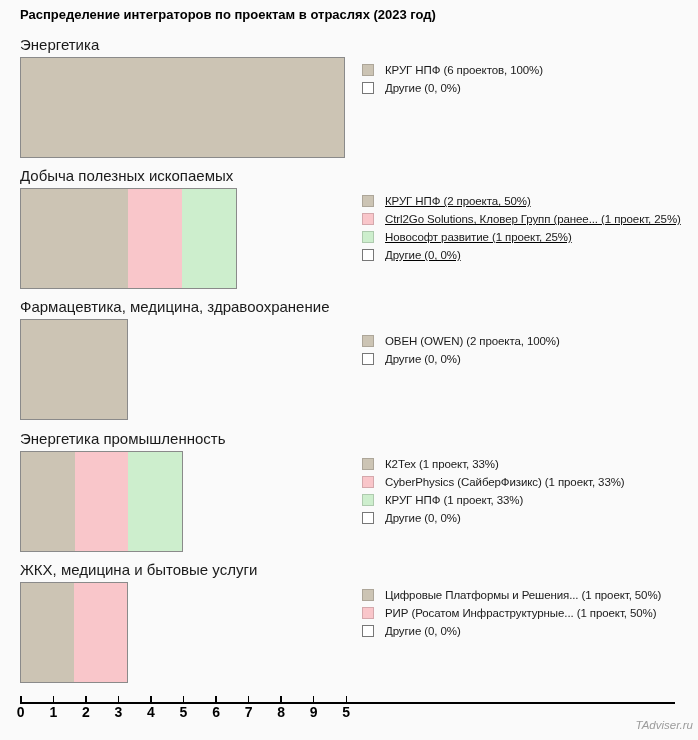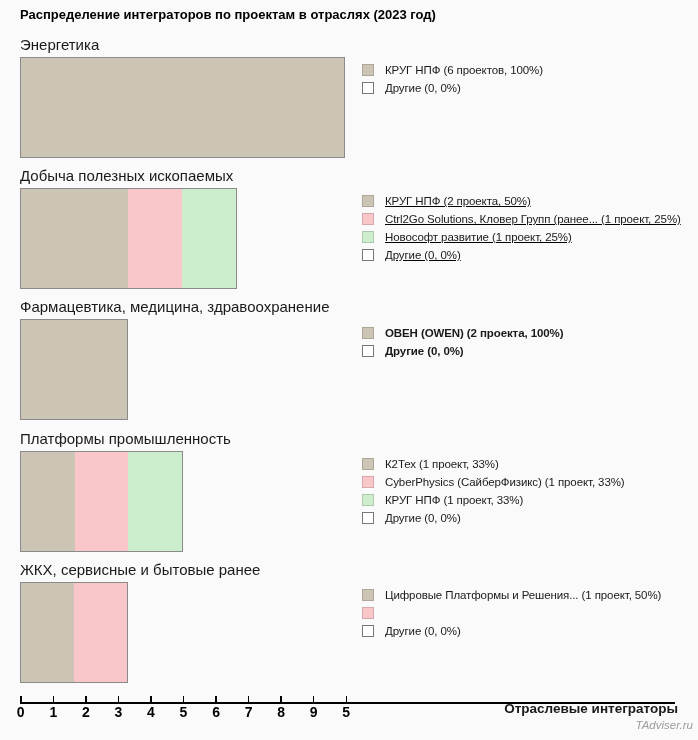"ОВЕН (OWEN) (2 проекта, 100%)" div.legend { font-weight: bold -> none; top: 324px -> 332px }
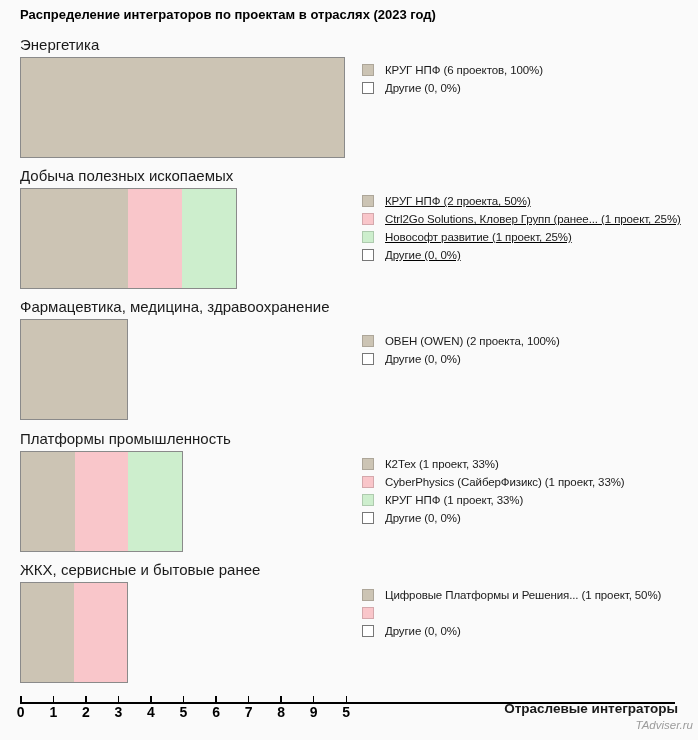"Платформы промышленность" div.section-title { text: Платформы -> Энергетика }
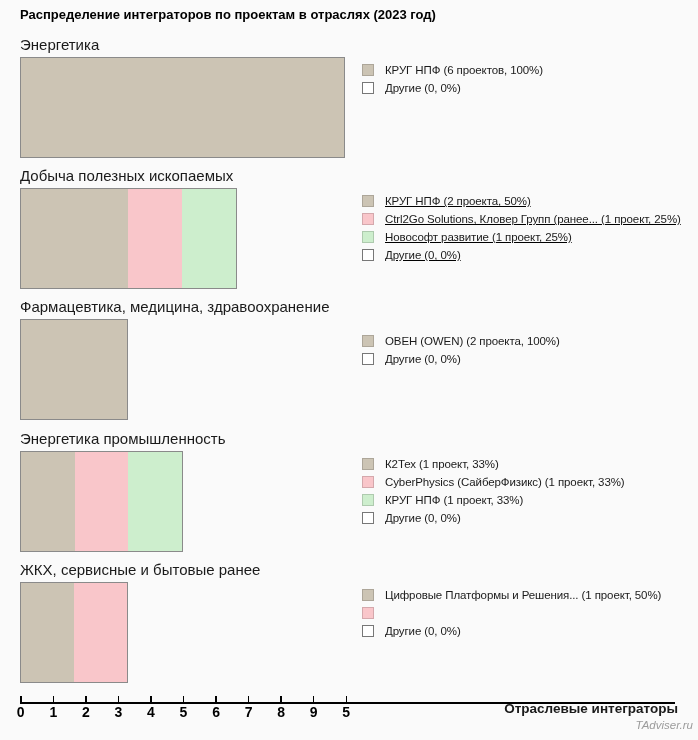"ЖКХ, сервисные и бытовые ранее" div.section-title { text: сервисные и бытовые ранее -> медицина и бытовые услуги }
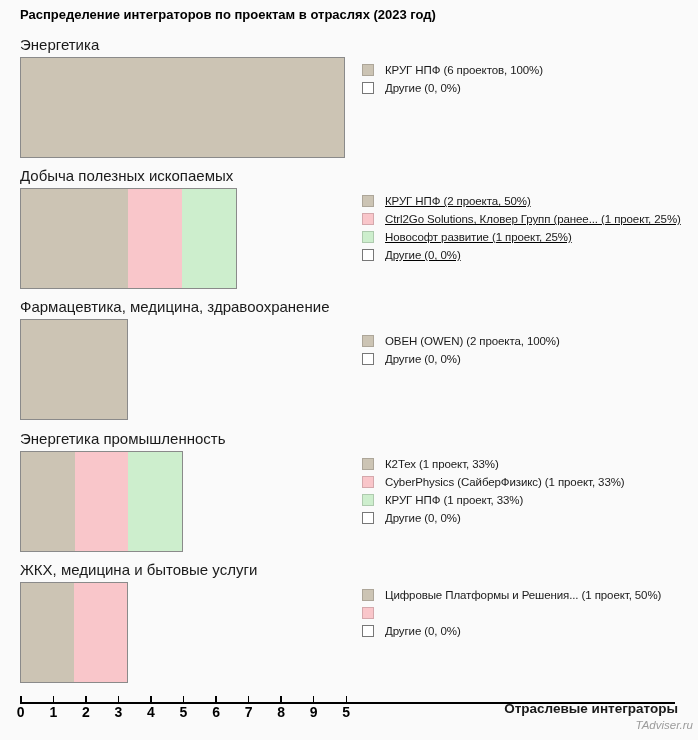"РИР (Росатом Инфраструктурные... (1" span.legend-label { html: none -> <span>РИР (Росатом Инфраструктурные... (1 проект, 50%)</span> }
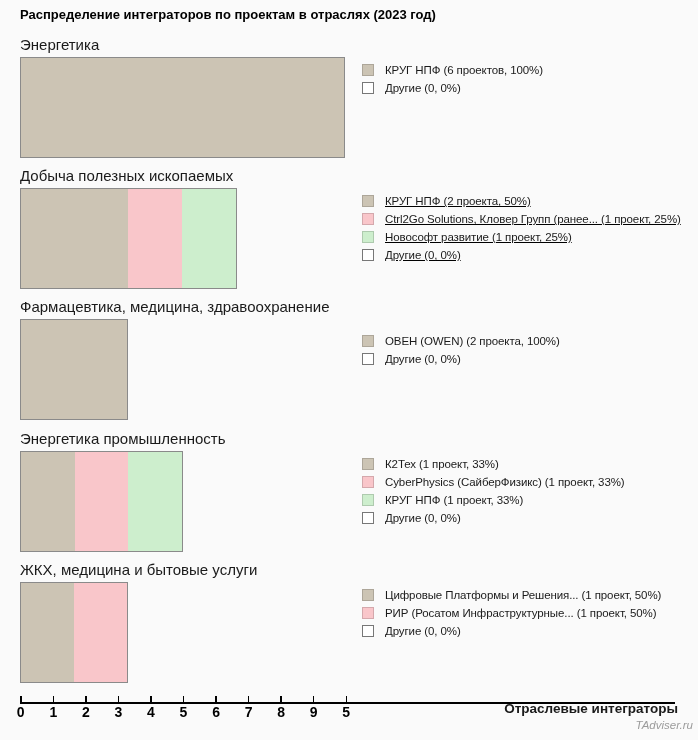"Отраслевые интеграторы" div.axis-title { html: <div>Отраслевые интеграторы</div> -> none }
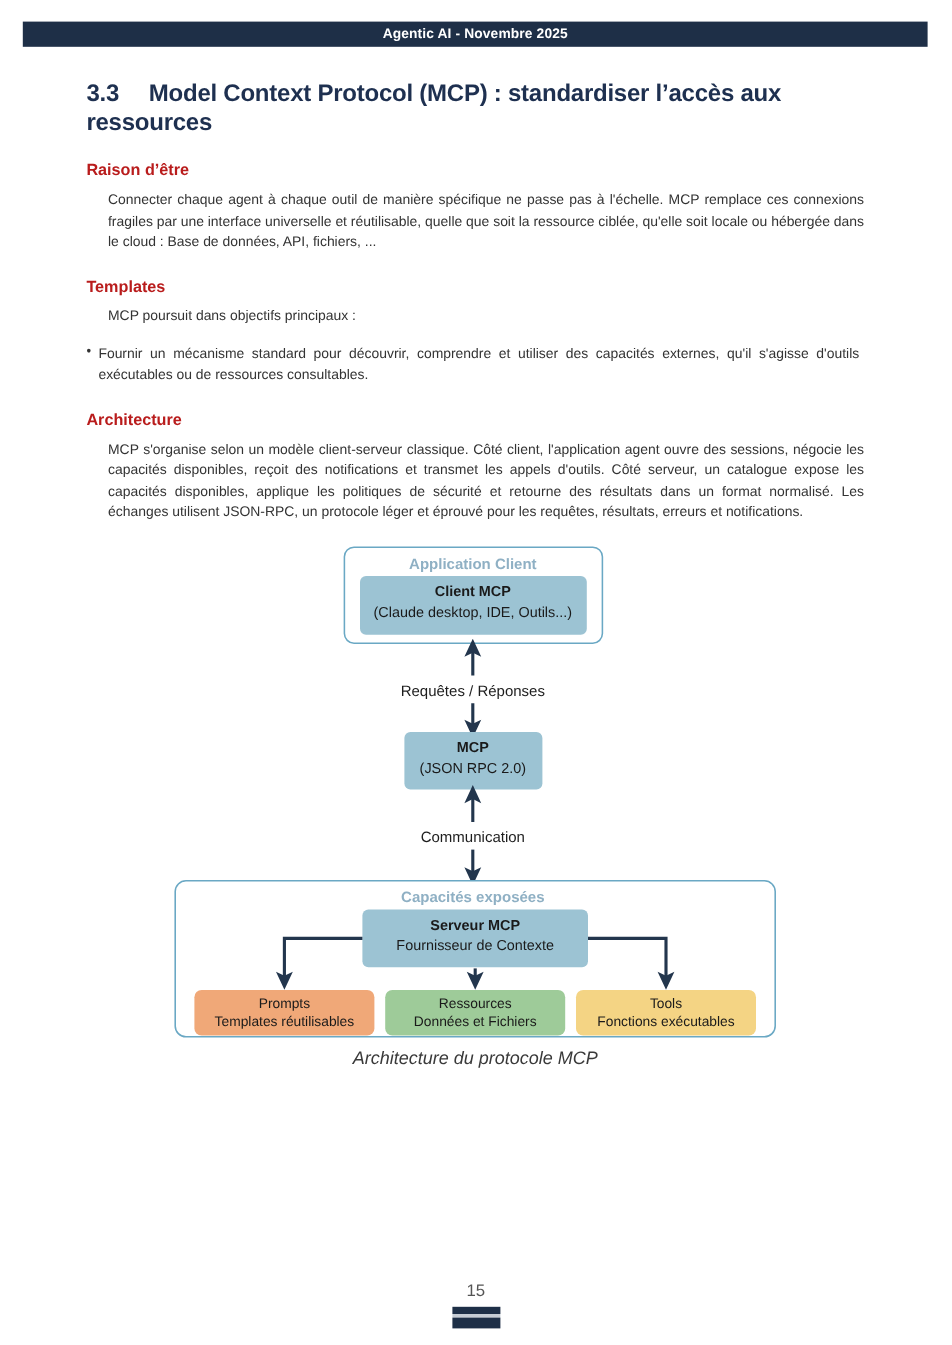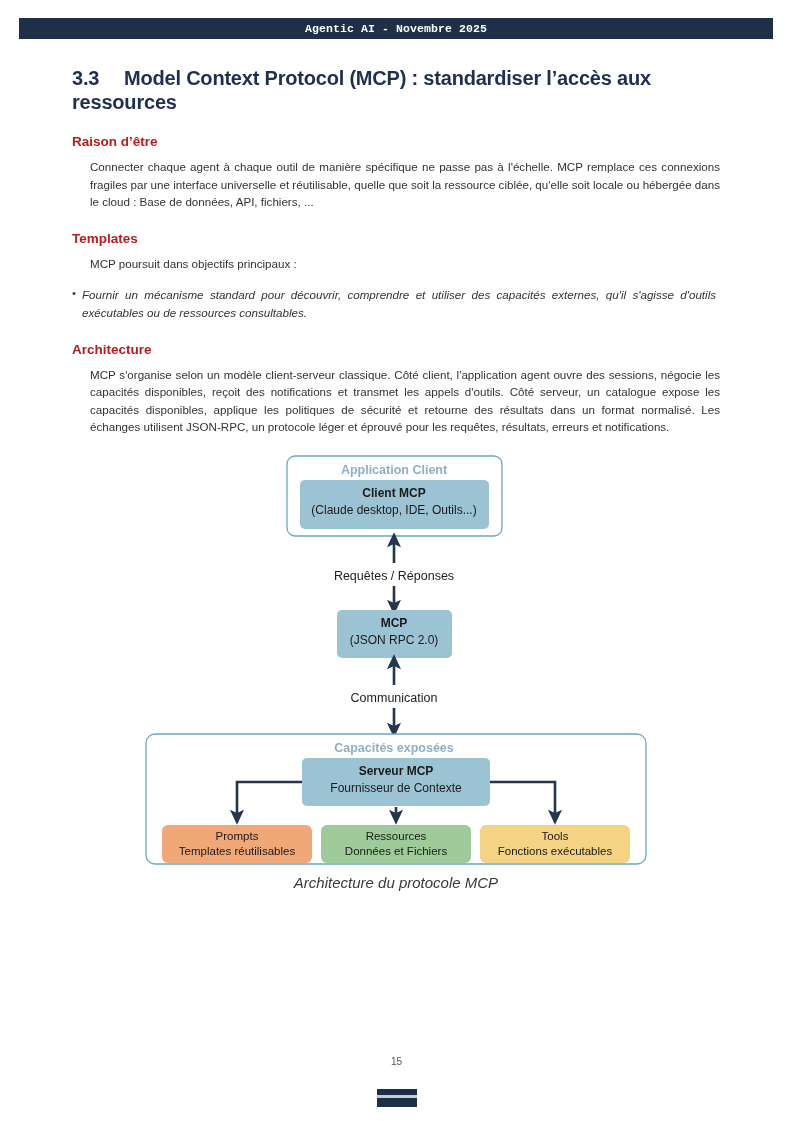"Agentic AI - Novembre 2025" .header-band .header-title { font-family: Liberation Mono, monospace -> none }
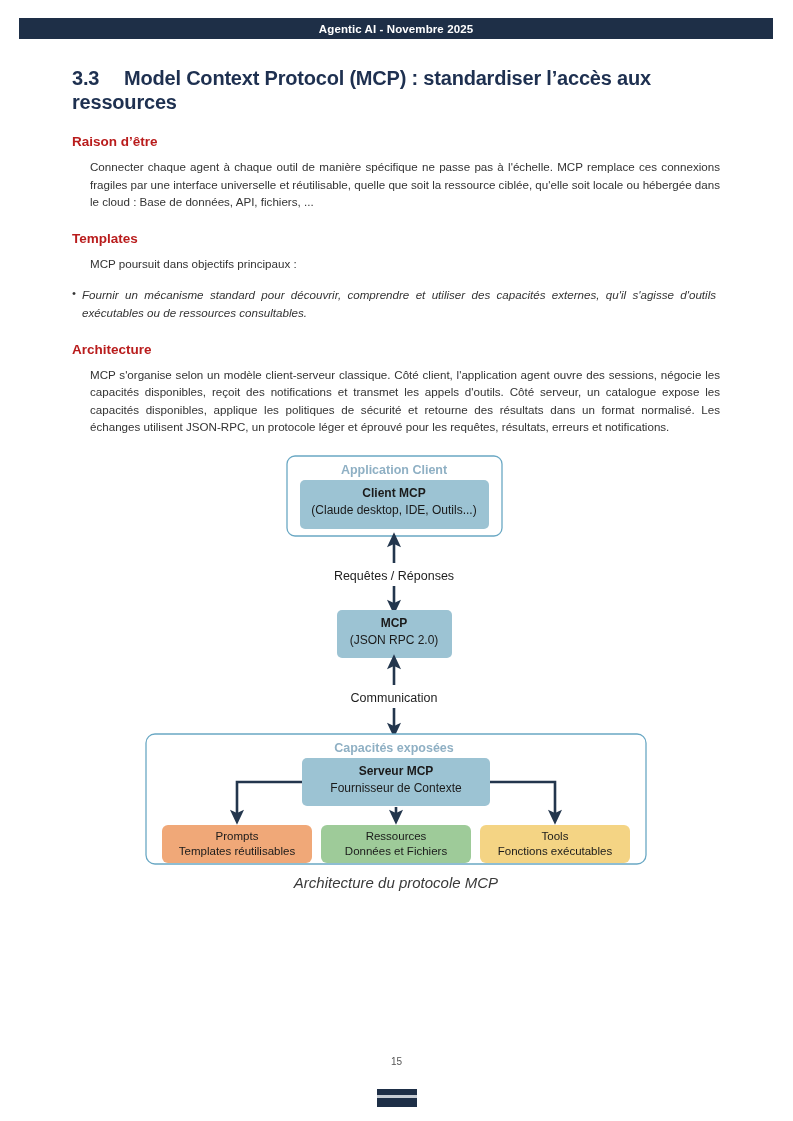"Fournir un mécanisme standard pour" ul.bullets { font-style: italic -> none }
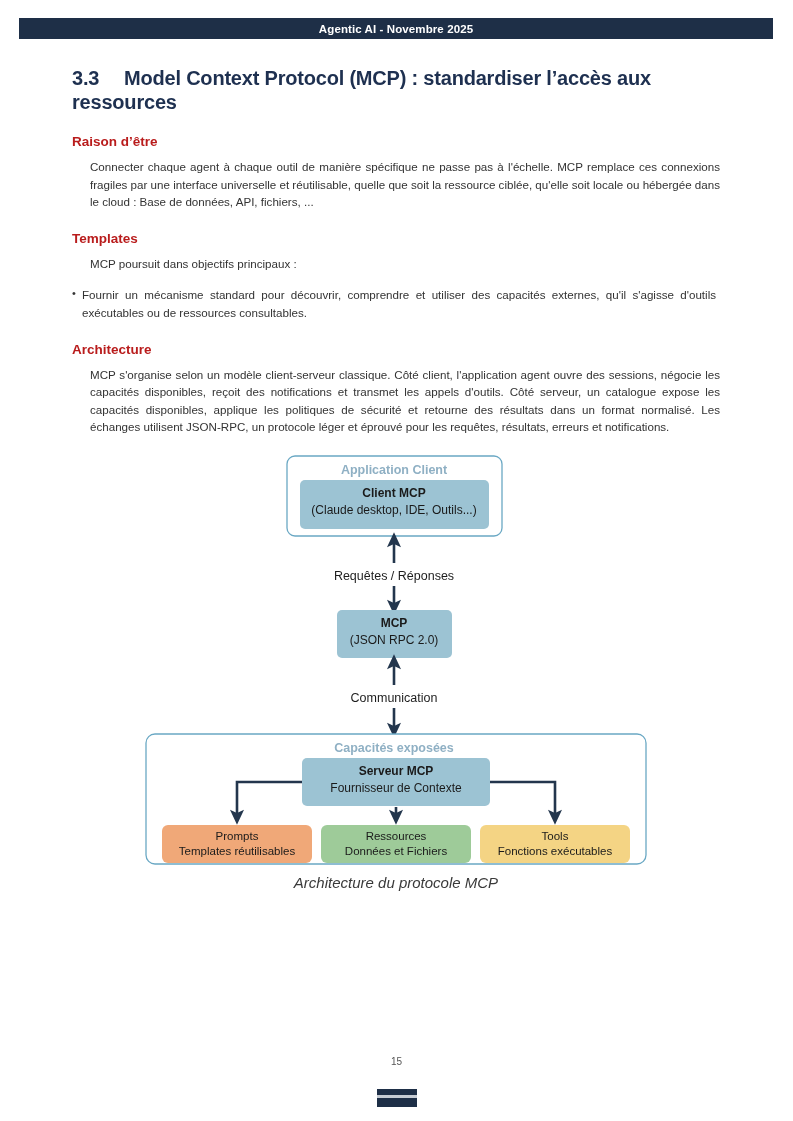"15" .page-num { font-size: 10px -> 14px; margin-bottom: 22px -> 6px }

#### Task to complete
No pictures, please. Output the listing above exactly as it stands.

#### Response to this exercise
"ОВЕН (OWEN) (2 проекта, 100%)" div.legend { font-weight: bold -> none; top: 324px -> 332px }
"Платформы промышленность" div.section-title { text: Платформы -> Энергетика }
"ЖКХ, сервисные и бытовые ранее" div.section-title { text: сервисные и бытовые ранее -> медицина и бытовые услуги }
"РИР (Росатом Инфраструктурные... (1" span.legend-label { html: none -> <span>РИР (Росатом Инфраструктурные... (1 проект, 50%)</span> }
"Отраслевые интеграторы" div.axis-title { html: <div>Отраслевые интеграторы</div> -> none }
"Agentic AI - Novembre 2025" .header-band .header-title { font-family: Liberation Mono, monospace -> none }
"Fournir un mécanisme standard pour" ul.bullets { font-style: italic -> none }
"15" .page-num { font-size: 10px -> 14px; margin-bottom: 22px -> 6px }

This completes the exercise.